On days without interviews I have been setting break reminders on Outlook and checking out #TakeBreaksMakeBreakthroughs on Twitter for inspirational break ideas. I have also been enjoying weekly virtual coffee breaks with the hiRACE research group who I have come to know much better over the course of lockdown and have been excellent company in a time of isolation.

Carla Cebula,

Research Associate in Gender Barriers in Engineering Careers


Now that my 3 1/2 year-old has returned to nursey it's hard to imagine what it was like trying to juggle childcare and work. However, I'm based in a team that was incredibly supportive and couldn't have done it without flexitime and knowing it was ok to spend time with my daughter during traditional core working hours. It's fair to say she took a liking to Zoom-bombing and if my camera was switched off during large meetings, it was probably because the playdough was out too!Michelle Crane, University Marketing Manager

As I'm still working from home (and will be for the foreseeable), I've found having some little habits to set me up for the week have really helped. For example, I meditate every morning and try to get out for fresh air to break up my morning and afternoon in the same way I would on campus. I try to change up my workspace by sitting at different tables in the house to complete certain tasks.  I also try to make sure that I have a "cuppa and catch up" in the diary every couple of weeks that's not about work and more about staying connected with colleagues as friends. For our team this is a long game so supporting one another, listening that bit more and being honest about when we need help is as important as the work itself.  

Michelle Crane

University Marketing Manager


I will be working from home for the foreseeable future, though occasionally I’m lucky enough to take a trip to campus for a site visit related to one of my projects – those days feel like a real treat!

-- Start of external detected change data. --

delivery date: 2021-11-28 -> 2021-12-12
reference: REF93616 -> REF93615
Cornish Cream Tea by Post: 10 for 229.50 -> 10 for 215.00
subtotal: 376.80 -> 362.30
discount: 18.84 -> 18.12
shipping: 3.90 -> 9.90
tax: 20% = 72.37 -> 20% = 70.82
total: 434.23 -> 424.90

Jessica McGrellis, Project Development Manager

My top three tips for working at home are:

  • Don’t bottle it up – make a call! When you’re in the office and you’ve had a challenging day, it’s really easy to touch base with a colleague straight away and have a therapeutic rant. When working from home there is a tendency to keep those challenges to yourself because we don’t have the same opportunities for a spontaneous tête-à-tête. Make the time to call a colleague!
  • John Williams and company – The thing I’ve liked least about working from home is the silence. Whilst I find music with lyrics distracting, blaring out some instrumental jams has been my energiser. The University has an instrumental playlist on its Spotify which I would recommend; it starts with Leaving Hogwarts, Concerning Hobbits and Rey’s Theme which are guaranteed to make the workday feel like more of an epic adventure!
  • Coffee, coffee and more coffee – let’s be honest, most of us are spending less money on coffee so may as well stock up the cupboards with some decent beans!

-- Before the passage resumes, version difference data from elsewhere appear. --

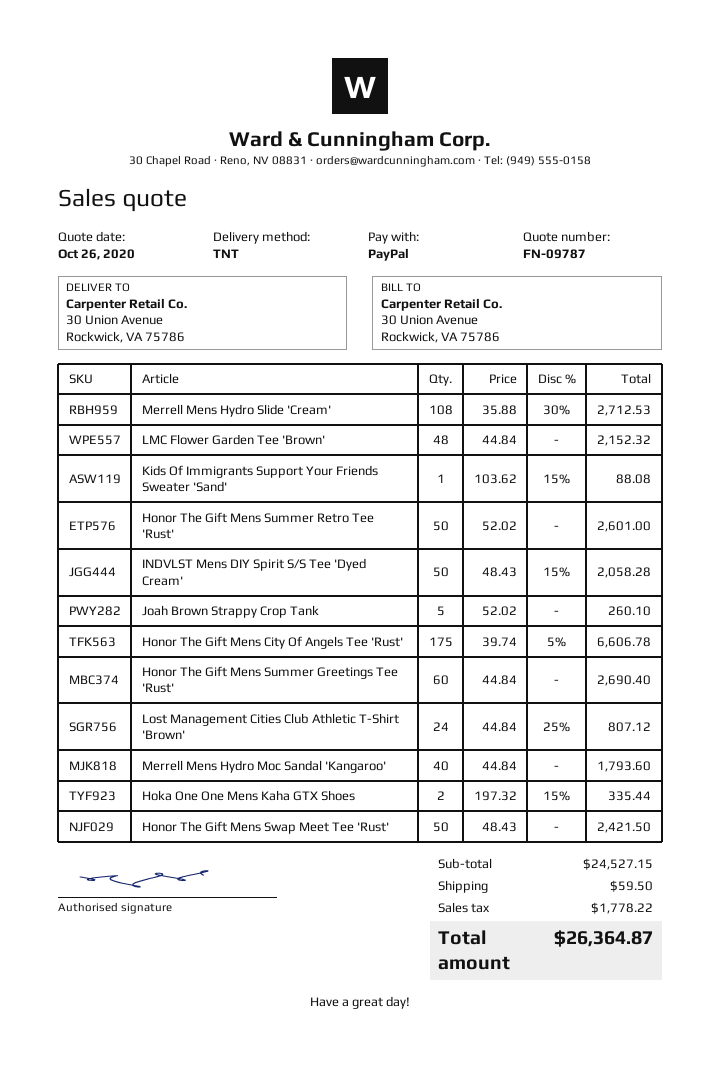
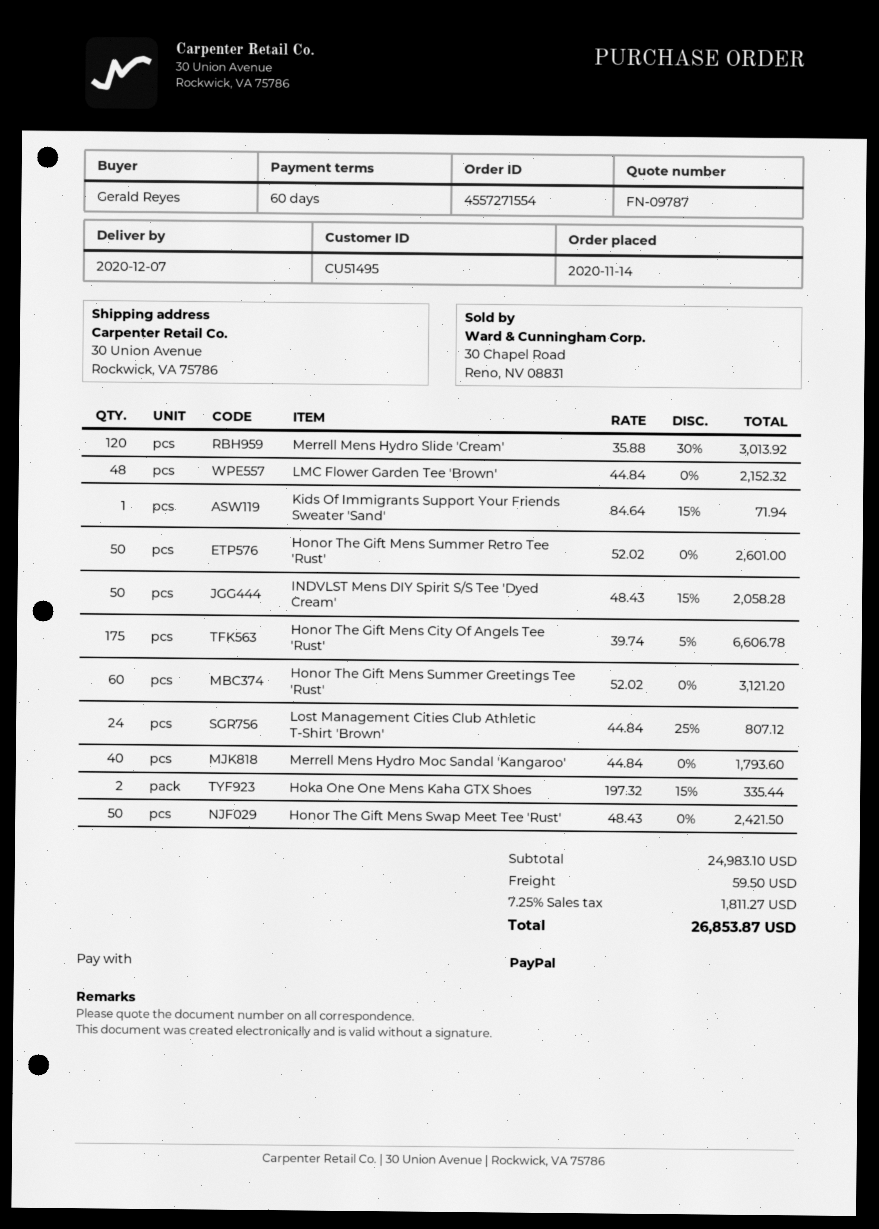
Merrell Mens Hydro Slide 'Cream': 108 x 35.88 - 30% = 2712.53 -> 120 x 35.88 - 30% = 3013.92
Kids Of Immigrants Support Your Friends Sweater 'Sand': 1 x 103.62 - 15% = 88.08 -> 1 x 84.64 - 15% = 71.94
Joah Brown Strappy Crop Tank: 5 x 52.02 = 260.10 -> none
Honor The Gift Mens Summer Greetings Tee 'Rust': 60 x 44.84 = 2690.40 -> 60 x 52.02 = 3121.20
subtotal: 24527.15 -> 24983.10
tax: 1778.22 -> 1811.27
total: 26364.87 -> 26853.87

Whether working in the office or a café, I love being surrounded by a buzz of people. I am looking forward to being able to return to an energised environment where you can see and feel the impact of the work we do.

Jessica McGrellis

Project Development Manager

Thanks to all the above colleagues for taking the time to share something of their experience of the past few months and offer hints and tips we can all consider utilising to make our working day that little bit brighter. 

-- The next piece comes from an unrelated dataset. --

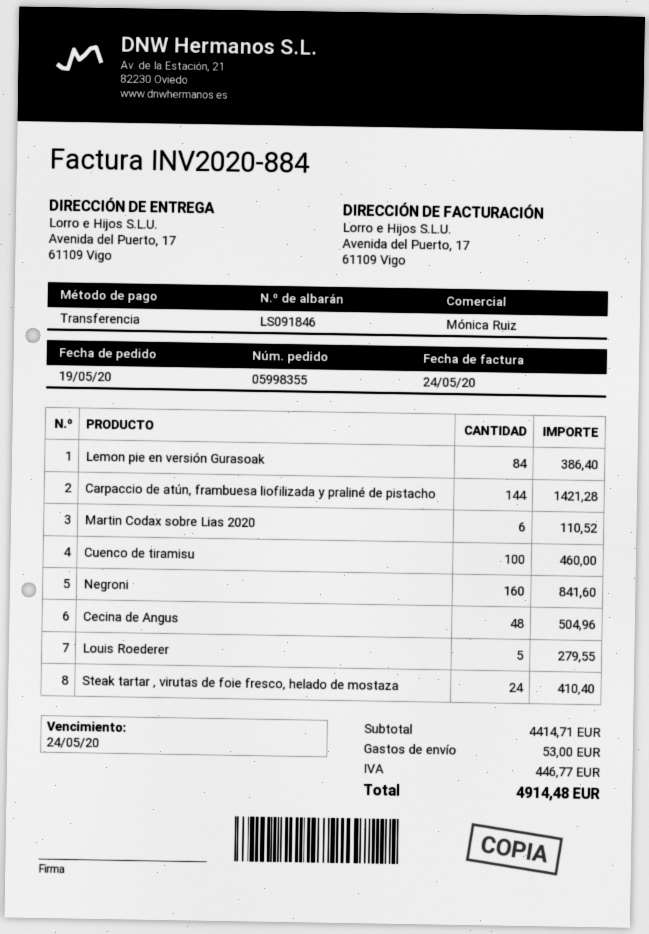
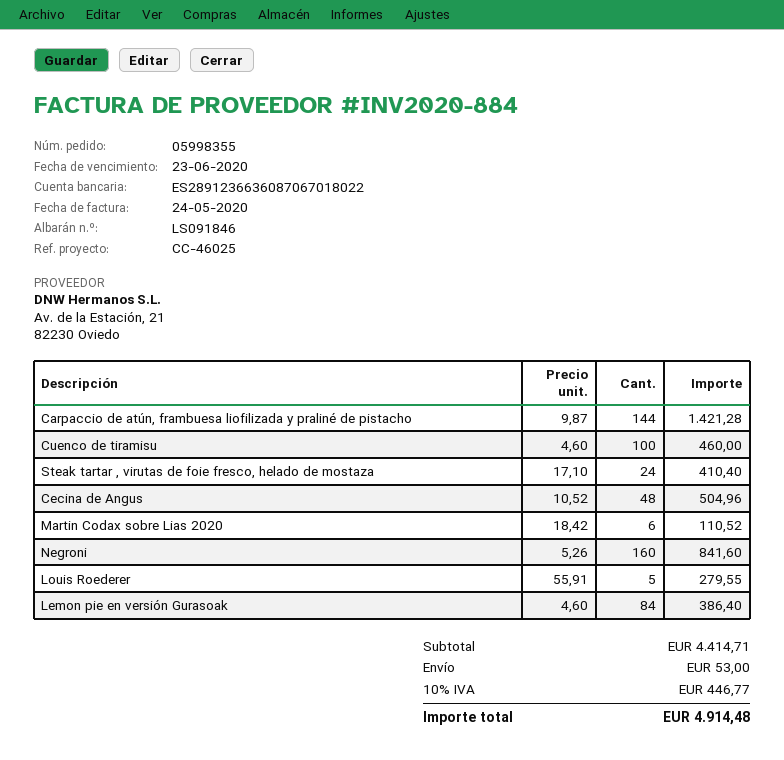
due date: 2020-05-24 -> 2020-06-23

As we continue moving forward with our recovery plan and developing new ways of delivering our key activities it’s more important than ever that we continue to be mindful of our own health and wellbeing. A host of support resources and information remain available, and these can be accessed via the Staff Health and Wellbeing Information and Resources webpage. We encourage all colleagues to take a look and engage with the resources available.

We’ll be hearing from more colleagues over the coming weeks, along with sharing more information and resources to help support our staff as we continue to work through this uncertain time, so do keep your eyes open for more staff updates over the coming weeks as we move into the new term!